Task input START

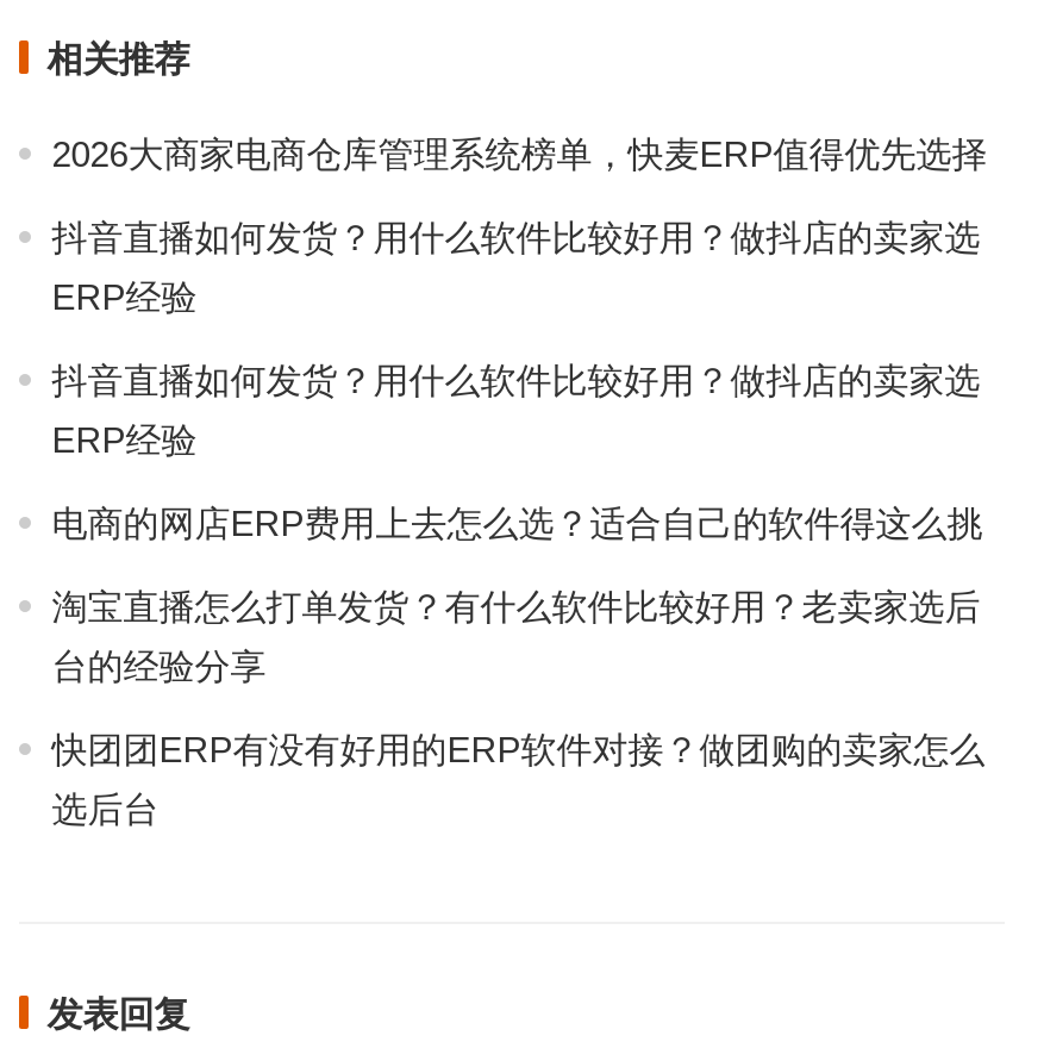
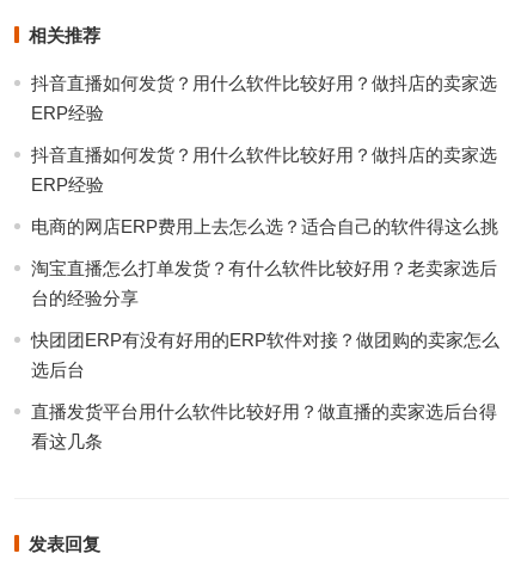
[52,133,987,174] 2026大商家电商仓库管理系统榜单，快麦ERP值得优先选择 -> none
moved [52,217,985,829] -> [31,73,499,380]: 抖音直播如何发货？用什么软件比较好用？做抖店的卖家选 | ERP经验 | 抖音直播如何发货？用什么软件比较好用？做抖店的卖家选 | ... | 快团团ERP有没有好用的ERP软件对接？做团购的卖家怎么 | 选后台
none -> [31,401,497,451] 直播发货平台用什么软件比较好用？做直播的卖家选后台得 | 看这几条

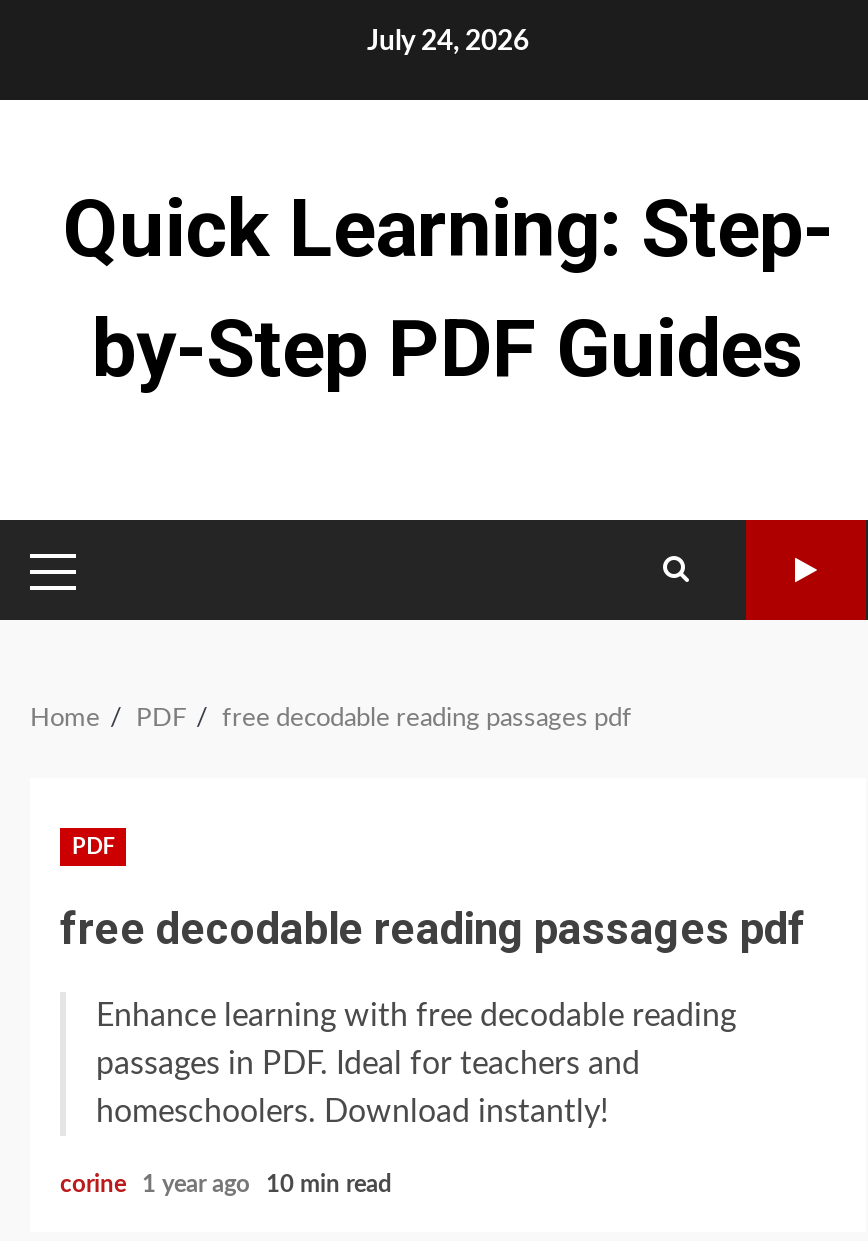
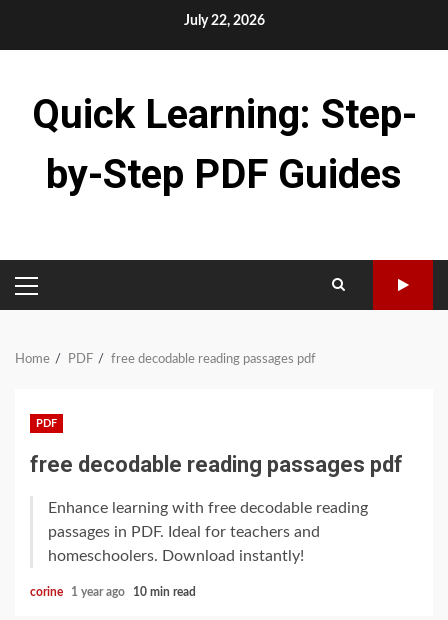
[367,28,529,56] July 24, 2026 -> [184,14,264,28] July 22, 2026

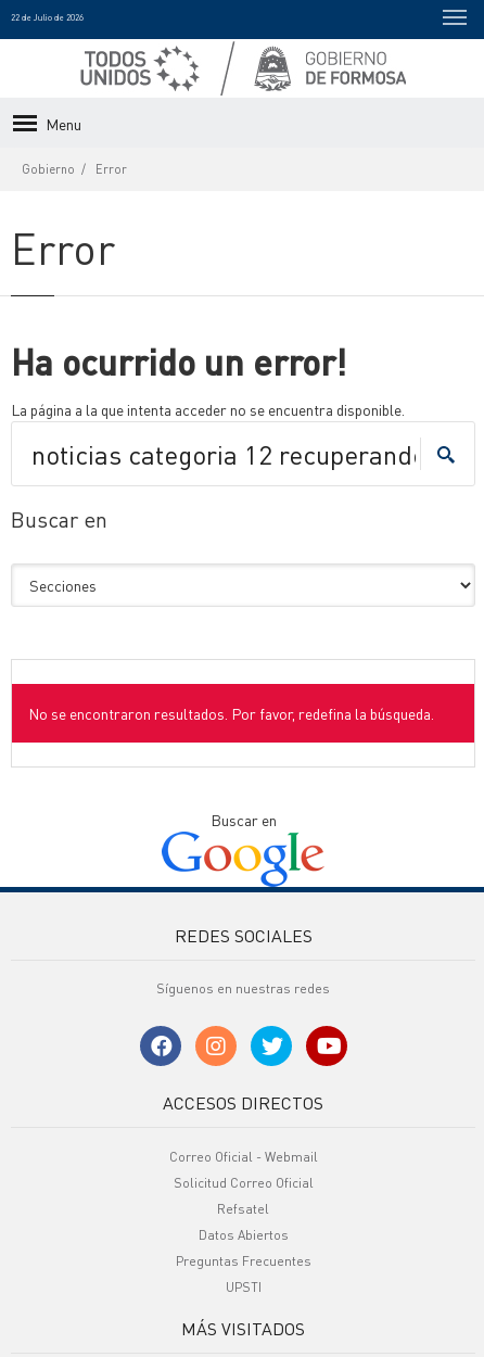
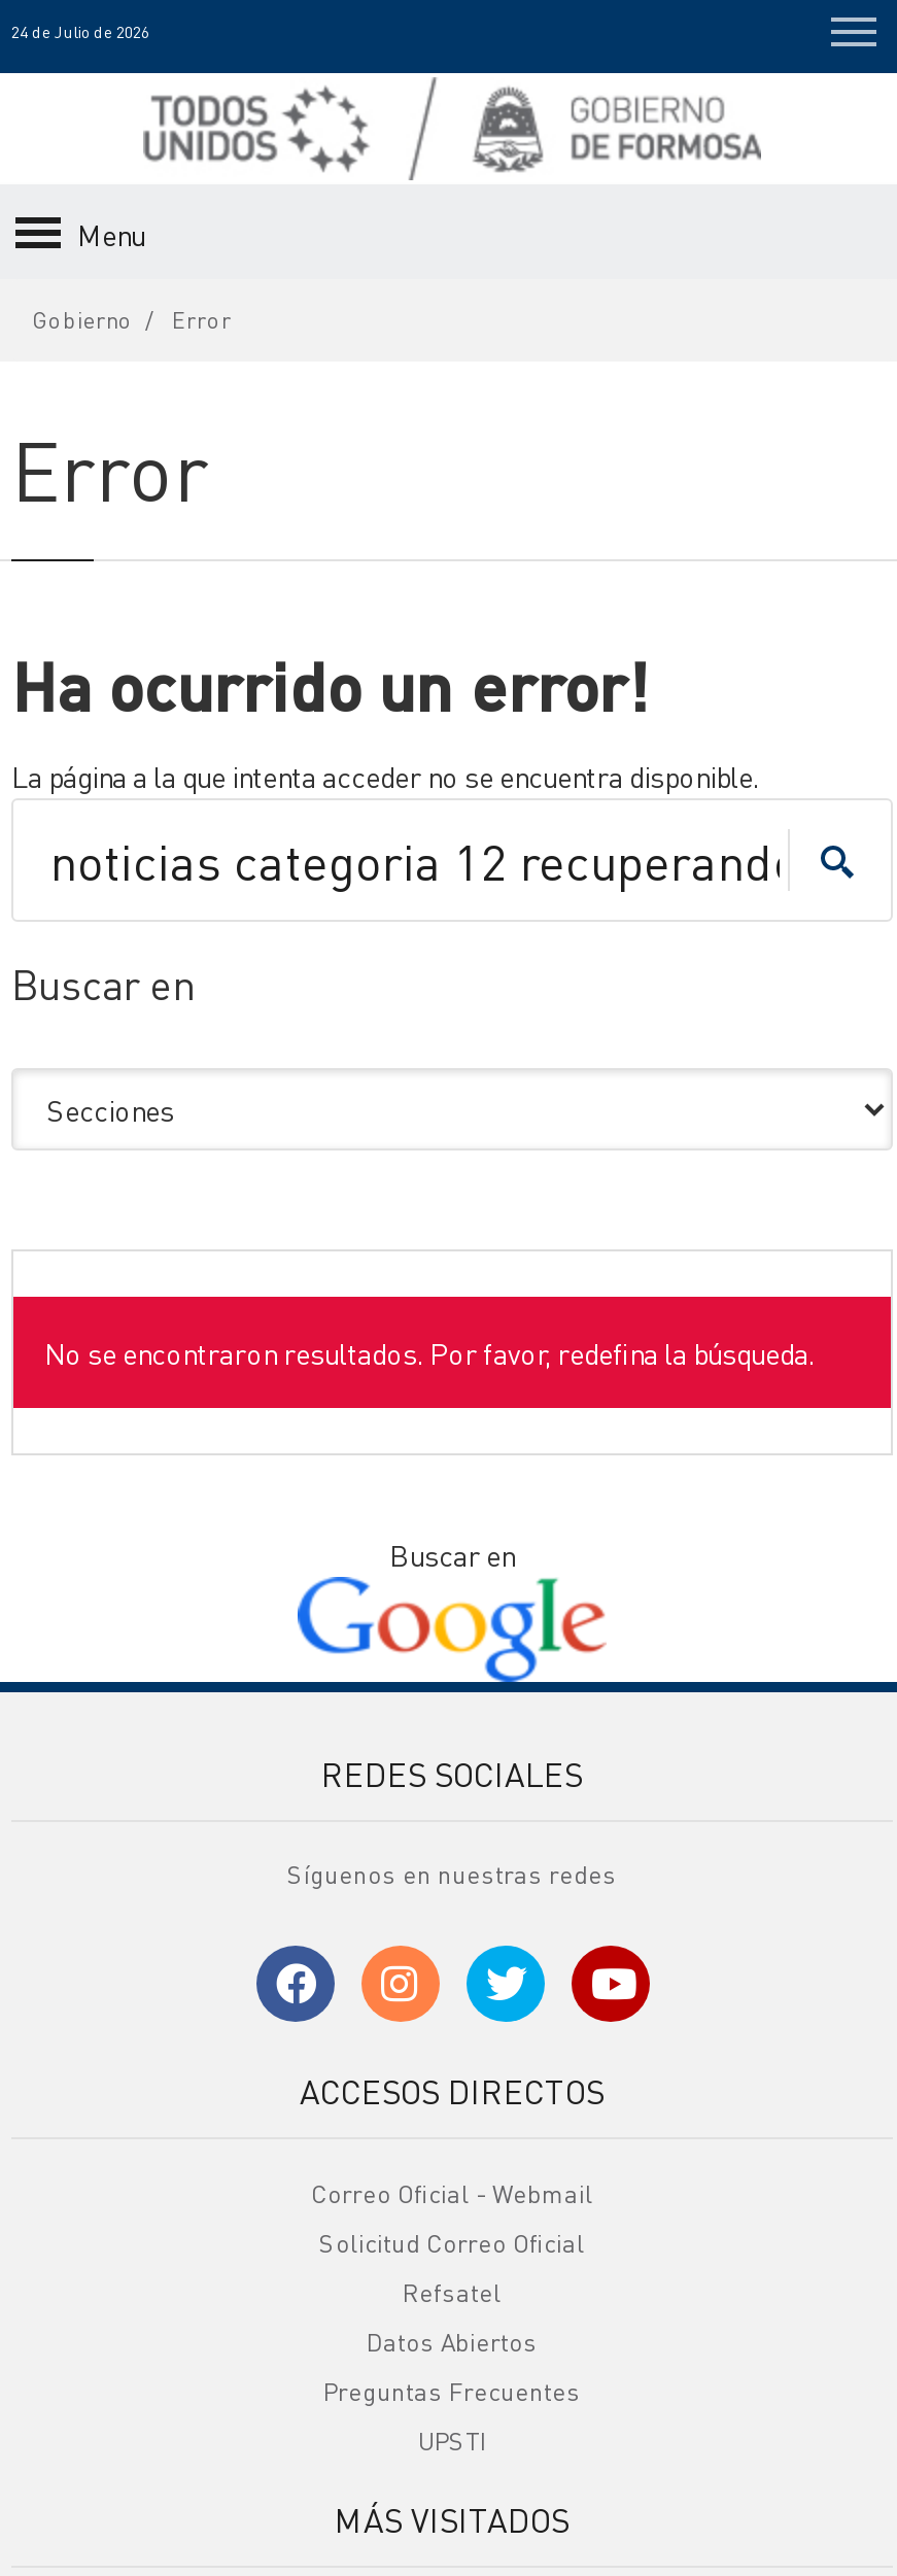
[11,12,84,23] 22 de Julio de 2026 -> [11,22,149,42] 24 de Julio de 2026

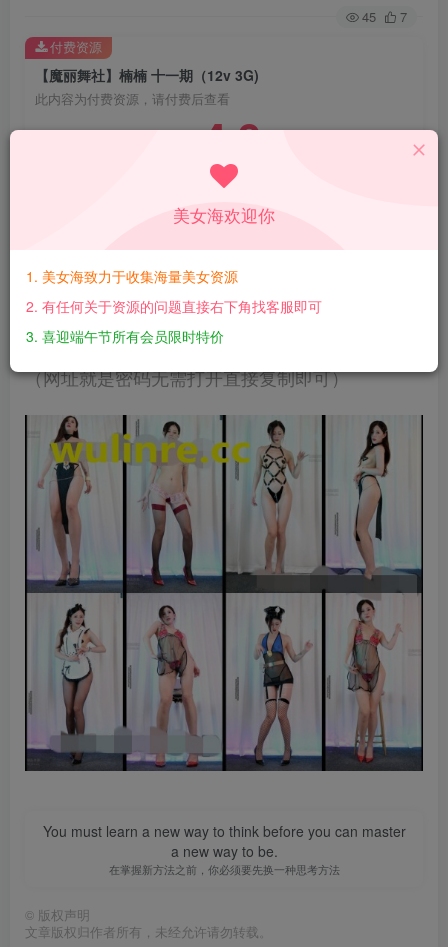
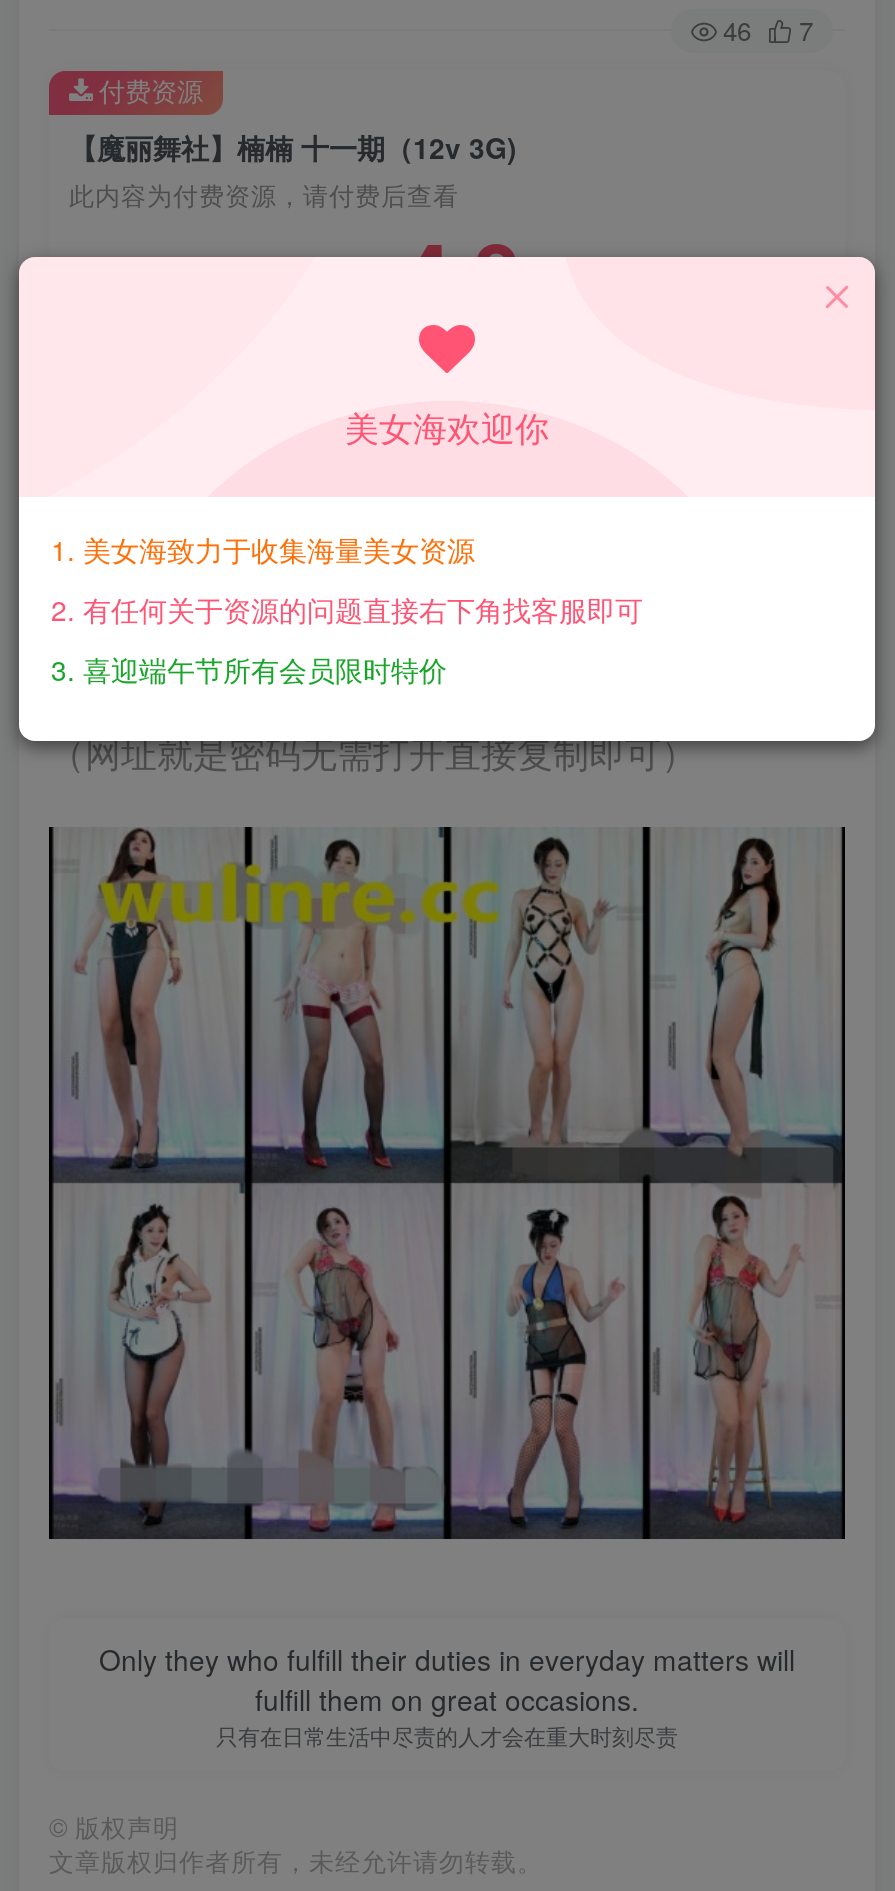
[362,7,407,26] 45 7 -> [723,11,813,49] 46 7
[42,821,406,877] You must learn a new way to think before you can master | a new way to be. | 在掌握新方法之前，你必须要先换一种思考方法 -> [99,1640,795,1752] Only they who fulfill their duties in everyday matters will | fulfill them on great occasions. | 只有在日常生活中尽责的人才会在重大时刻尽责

Task input END

About this task
With pictures omitted, restate word for word every line above from the one containing "[11,12,84,23] 22 de" to the end of the entries.

Answer space
[11,12,84,23] 22 de Julio de 2026 -> [11,22,149,42] 24 de Julio de 2026

[362,7,407,26] 45 7 -> [723,11,813,49] 46 7
[42,821,406,877] You must learn a new way to think before you can master | a new way to be. | 在掌握新方法之前，你必须要先换一种思考方法 -> [99,1640,795,1752] Only they who fulfill their duties in everyday matters will | fulfill them on great occasions. | 只有在日常生活中尽责的人才会在重大时刻尽责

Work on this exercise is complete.